Back in December, we discussed the rising expectations for a democratic transition in DRC as it headed to the ballot box for the first time since gaining independence in 1960. Felix Tshisekedi, the son of a long-time opposition leader, was declared the winner but speculation was rife that the elections were rigged, and that Tshisekedi had in fact reached a power-sharing agreement with outgoing president Joseph Kabila, who had ruled with an iron fist for two decades. At the time, we asked whether the DRC would get "the appearance of transformational change rather than the real thing." The answer so far is mixed. In a positive step, Tshisekedi pardoned 700 political prisoners – victims of Kabila's long standing crackdown on dissidents– and encouraged politicians in exile to return home. But the new president also nominated a Kabila loyalist to be his prime minister and stacked his cabinet with allies of the former strongman. Deep-seated government corruption, violence between warring militias, and an Ebola outbreak that the World Health Organization declared a "global health emergency" have taken a toll on the DRC, which has one of the world's lowest levels of GDP per capita.
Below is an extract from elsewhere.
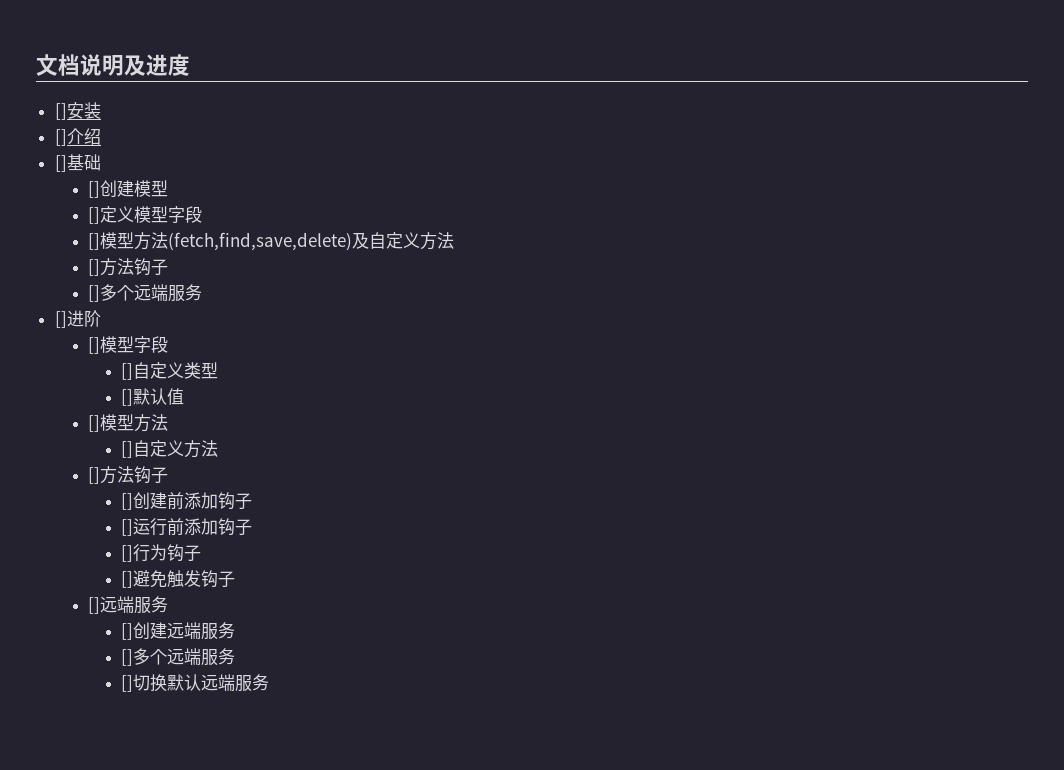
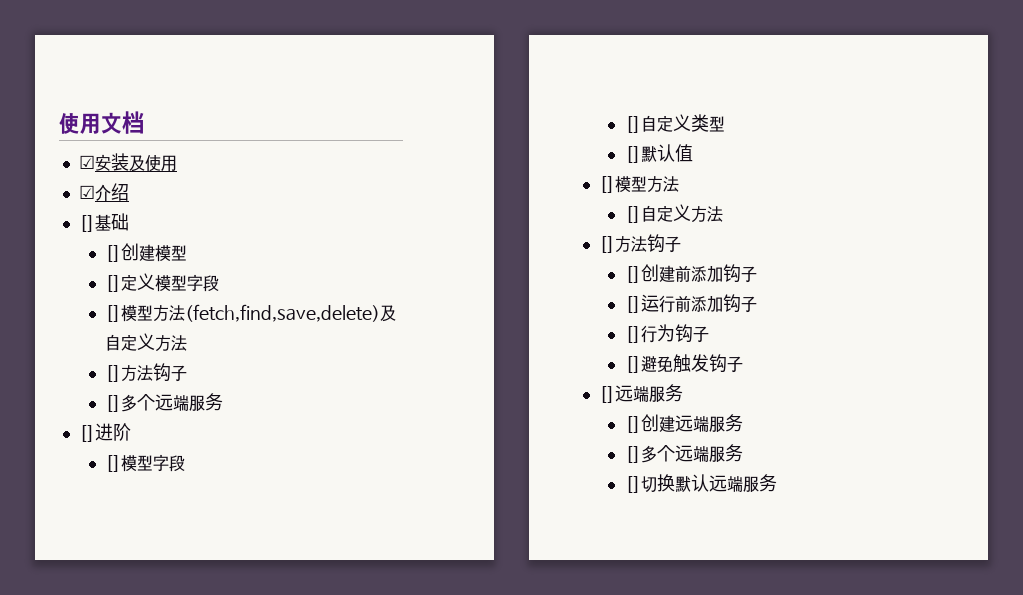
(36, 65) none -> [59,113,101,134] 使用
[80,54,190,76] [54,103,67,120] 说明及进度 // [] -> [78,155,95,169] // ☑
[54,129,67,146] // [] -> [128,155,177,172] [78,185,95,199] 及使用 // ☑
It's unreasonable to expect an overnight transition from decades of strongman rule to smoothly running democracy, but the jury's still out on whether Tshisekedi is really moving in the right direction.

Twelve Months Ago - Jamal Khashoggi murdered

The gruesome murder of Saudi dissident journalist Jamal Khashoggi, which the CIA and the UN believe involved Saudi Crown Prince Mohammed bin Salman, prompted a number of businesses and governments to reassess their relationships with the kingdom. Many large investors skipped Saudi Arabia's flagship investment conference several weeks later. Some European countries halted arms sales to the kingdom over the murder, as well as over Riyadh's grotesquely ineffective war in Yemen, which received fresh attention in the weeks after Khashoggi's killing. But in the US, congressional moves to cut military support for the kingdom have been vigorously rejected, and swiftly vetoed, by President Trump. Meanwhile, Saudi Arabia, which at first denied knowing anything about the killing, has since held a secretive trial of those it accuses of carrying it out. Abroad, Riyadh is working hard to patch up its image with help from lobbyists and Instagram influencers, and is looking forward to a more robust attendance at this year's "Davos in the Desert" investment conference later this month. A relationship as long-standing and strategic as the US-Saudi one was never going to change drastically, even over the spectacularly gruesome murder of a journalist. But a year on, it's hard to avoid the sense that Khashoggi's death, whatever light it threw on the increasing danger to journalists worldwide, was mostly in vain.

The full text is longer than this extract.